Processing International Teacher Data
Background
This sample data comes from the UNESCO Institute of Statistics and can be found at tidytuesdays' github repo. This subset of the the data collected by the UNESCO Institute of Statistics contains country-level data on the number of teachers, teacher-to-student ratios, and related figures.
import janitor
import pandas as pd
import pandas_flavor as pf
dirty_csv = "https://raw.githubusercontent.com/rfordatascience/tidytuesday/master/data/2019/2019-05-07/EDULIT_DS_06052019101747206.csv"
dirty_df = pd.read_csv(dirty_csv)
dirty_df.head()
Data Dictionary
Below is the data dictionary from the tidytuesday github repo.
variable | class | description |
---|---|---|
edulit_ind | character | Unique ID |
indicator | character | Education level group ("Lower Secondary Education", "Primary Education", "Upper Secondary Education", "Pre-Primary Education", "Secondary Education", "Tertiary Education", "Post-Secondary Non-Tertiary Education") |
country_code | character | Country code |
country | character | Country Full name |
year | integer (date) | Year |
student_ratio | double | Student to teacher ratio (lower = fewer students/teacher) |
flag_codes | character | Code to indicate some metadata about exceptions |
flags | character | Metadata about exceptions |
The indicator variable describles the education level for each observation. Let's evaluate the actual values of the Indicator column in the data.
# The set of unique values in the indicator column
set(dirty_df.Indicator)
Notice that strings in the dataframe each contain "Pupil-teach ratio in" & "(headcount basis)". We don't need all of this text to analyze the data.
need some custom functions to clean up the strings. We'll need a function that removes a substring, given a pattern, from values in columns. Another function that removes trailing and leading characters from a value in a column. And finally, a function to make the first letter in each string upper case.
Data Cleaning
@pf.register_dataframe_method
def str_remove(df, column_name: str, pat: str, *args, **kwargs):
"""Remove a substring, given its pattern from a string value, in a given column"""
df[column_name] = df[column_name].str.replace(pat, "", *args, **kwargs)
return df
@pf.register_dataframe_method
def str_trim(df, column_name: str, *args, **kwargs):
"""Remove trailing and leading characters, in a given column"""

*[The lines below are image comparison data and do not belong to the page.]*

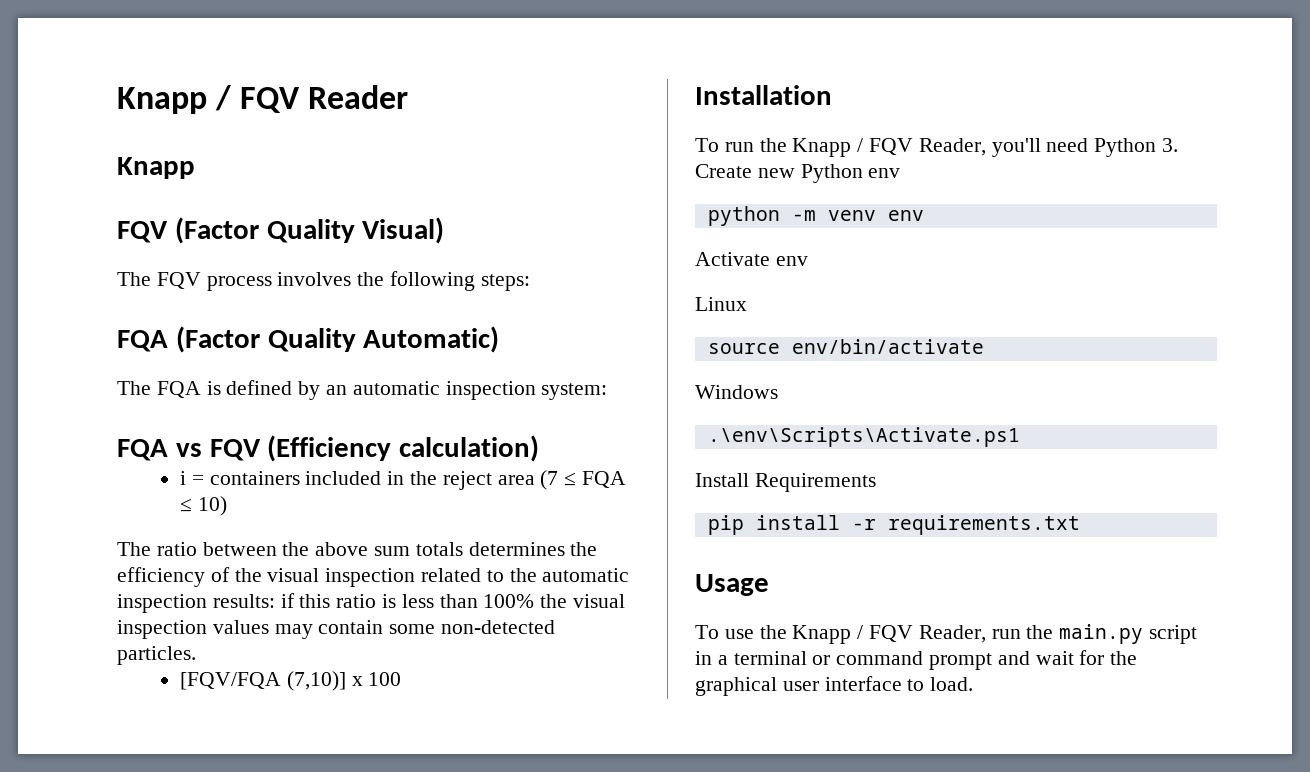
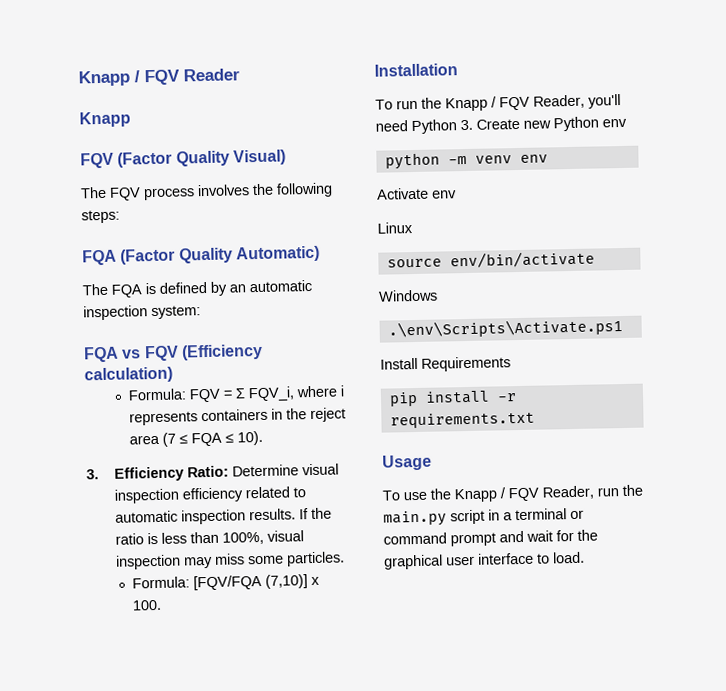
- i = containers included in the reject area (7 ≤ FQA ≤ 10)
- The ratio between the above sum totals determines the efficiency of the visual inspection related to the automatic inspection results: if this ratio is less than 100% the visual inspection values may contain some non-detected particles.
+ Formula: FQV = Σ FQV_i, where i represents containers in the reject area (7 ≤ FQA ≤ 10).
+ 3. Efficiency Ratio: Determine visual inspection efficiency related to automatic inspection results. If the ratio is less than 100%, visual inspection may miss some particles.
- [FQV/FQA (7,10)] x 100
+ Formula: [FQV/FQA (7,10)] x 100.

df[column_name] = df[column_name].str.strip(*args, **kwargs)
return df
@pf.register_dataframe_method
def str_title(df, column_name: str, *args, **kwargs):
"""Make the first letter in each word upper case"""
df[column_name] = df[column_name].str.title(*args, **kwargs)
return df
@pf.register_dataframe_method
def drop_duplicated_column(df, column_name: str, column_order: int = 0):
"""Remove duplicated columns and retain only a column given its order.

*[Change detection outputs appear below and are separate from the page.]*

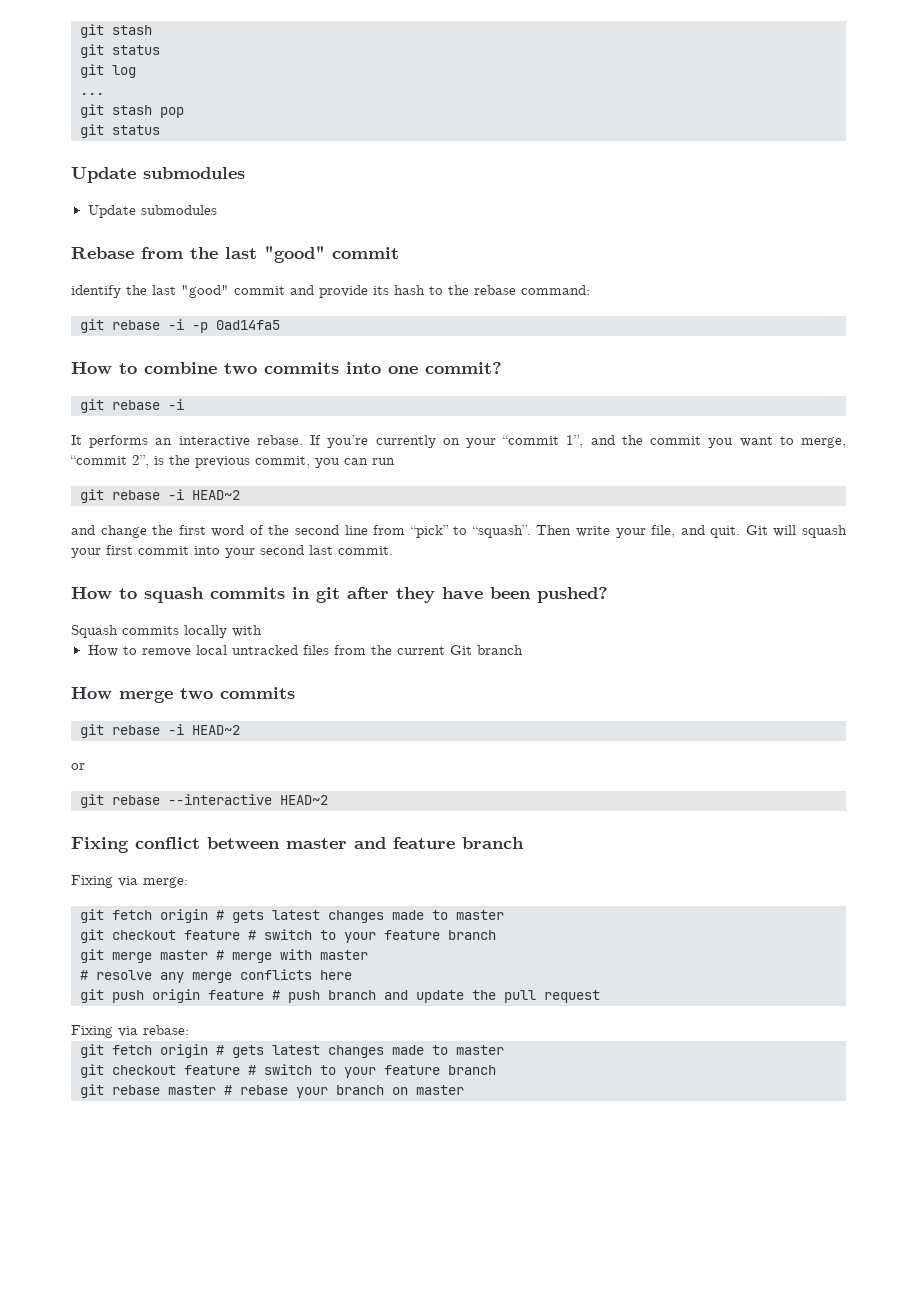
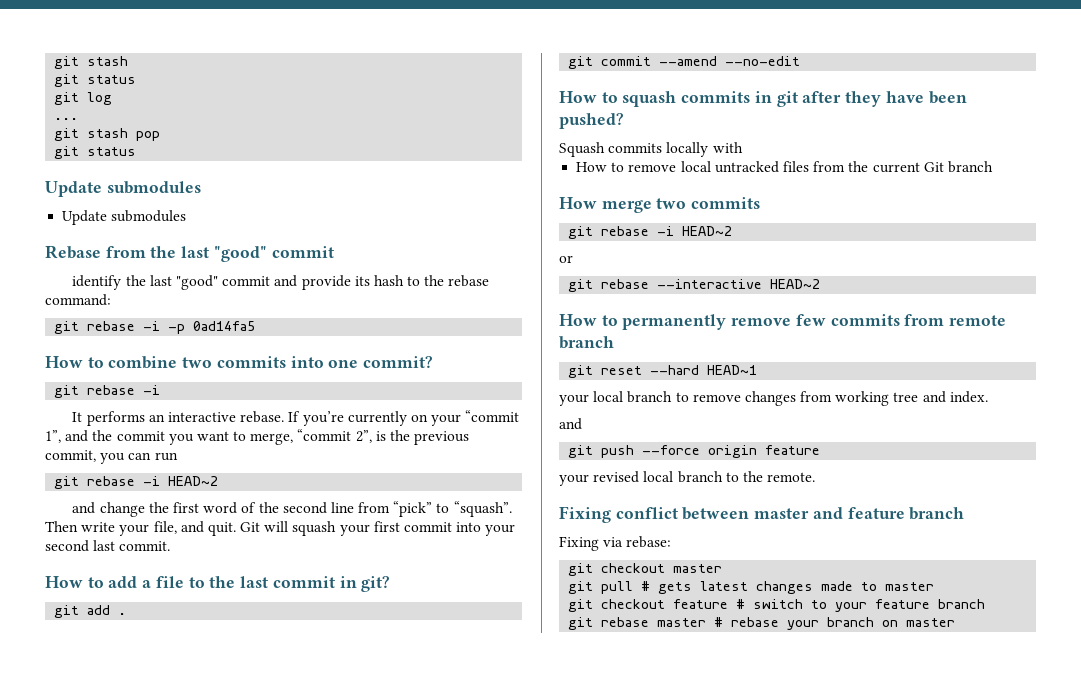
+ How to add a file to the last commit in git?
+ git add .
+ git commit --amend --no-edit
+ How to permanently remove few commits from remote branch
+ git reset --hard HEAD~1
+ your local branch to remove changes from working tree and index.
+ and
+ git push --force origin feature
+ your revised local branch to the remote.
- Fixing via merge:
- git fetch origin # gets latest changes made to master
- git checkout feature # switch to your feature branch
- git merge master # merge with master
- # resolve any merge conflicts here
- git push origin feature # push branch and update the pull request
  Fixing via rebase:
- git fetch origin # gets latest changes made to master
+ git checkout master
+ git pull # gets latest changes made to master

Order 0 is to remove the first column, Order 1 is to remove the second column, and etc
"""
cols = list(df.columns)
col_indexes = [
col_idx for col_idx, col_name in enumerate(cols) if col_name == column_name
]
# given that a column could be duplicated, user could opt based on its order
removed_col_idx = col_indexes[column_order]

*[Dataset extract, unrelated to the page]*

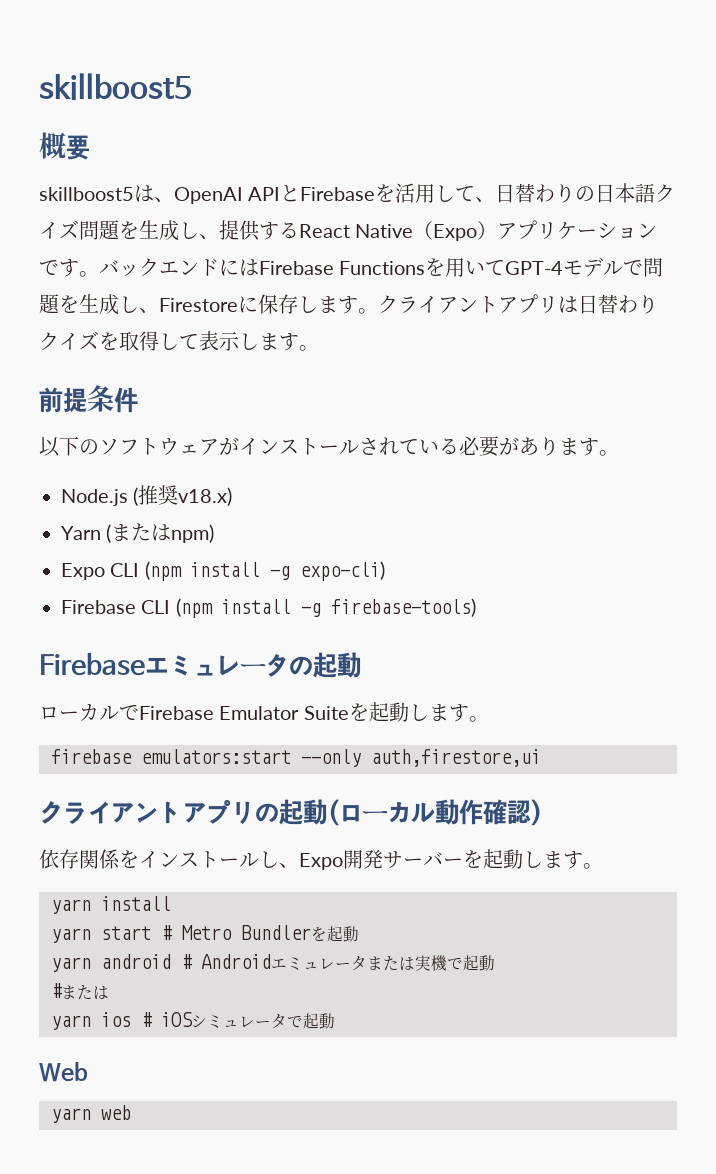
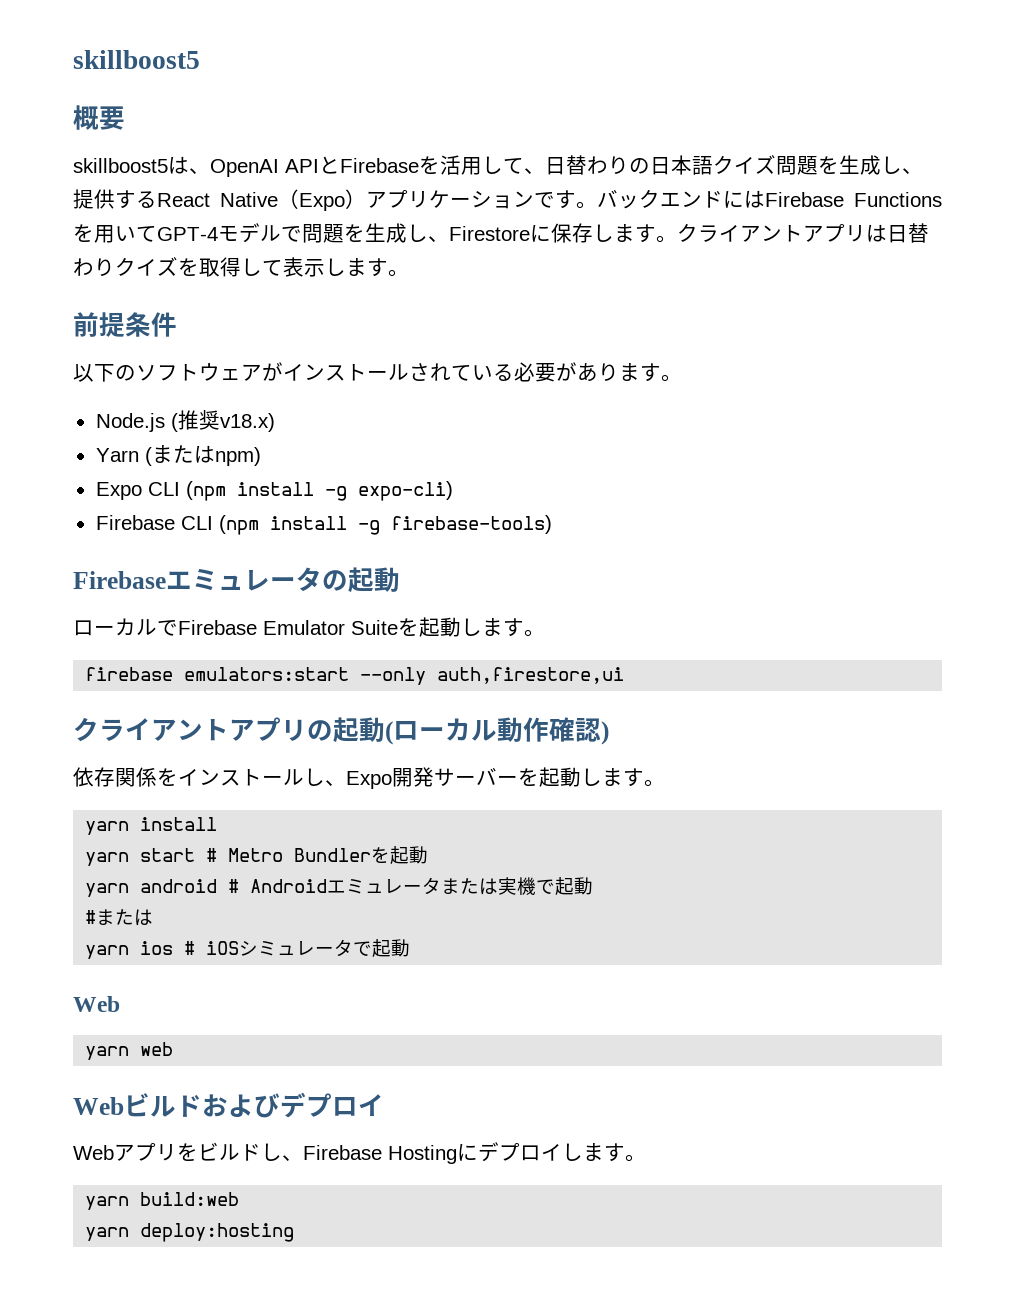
+ Webビルドおよびデプロイ
+ Webアプリをビルドし、Firebase Hostingにデプロイします。
+ yarn build:web
+ yarn deploy:hosting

# get the column indexes without column that is being removed
filtered_cols = [c_i for c_i, c_v in enumerate(cols) if c_i != removed_col_idx]
return df.iloc[:, filtered_cols]
Note in the next example how we are able to chain our manipulations of the data into one process without losing our ability to explain what we are doing. The is the preferred framework for using pyjanitor
py_clean_df = (
dirty_df.clean_names()
# modify string values
.str_remove("indicator", "Pupil-teacher ratio in")
.str_remove("indicator", "(headcount basis)")
.str_remove("indicator", "\\(\\)")
.str_trim("indicator")
.str_trim("country")
.str_title("indicator")
# remove `time` column (which is duplicated). The second `time` is being removed
.drop_duplicated_column("time", 1)
# renaming columns
.rename_column("location", "country_code")
.rename_column("value", "student_ratio")
.rename_column("time", "year")
)
py_clean_df.head()
# ensure that the output from janitor is similar with the clean r's janitor
r_clean_csv = "https://raw.githubusercontent.com/rfordatascience/tidytuesday/master/data/2019/2019-05-07/student_teacher_ratio.csv"
r_clean_df = pd.read_csv(r_clean_csv)
pd.testing.assert_frame_equal(r_clean_df, py_clean_df)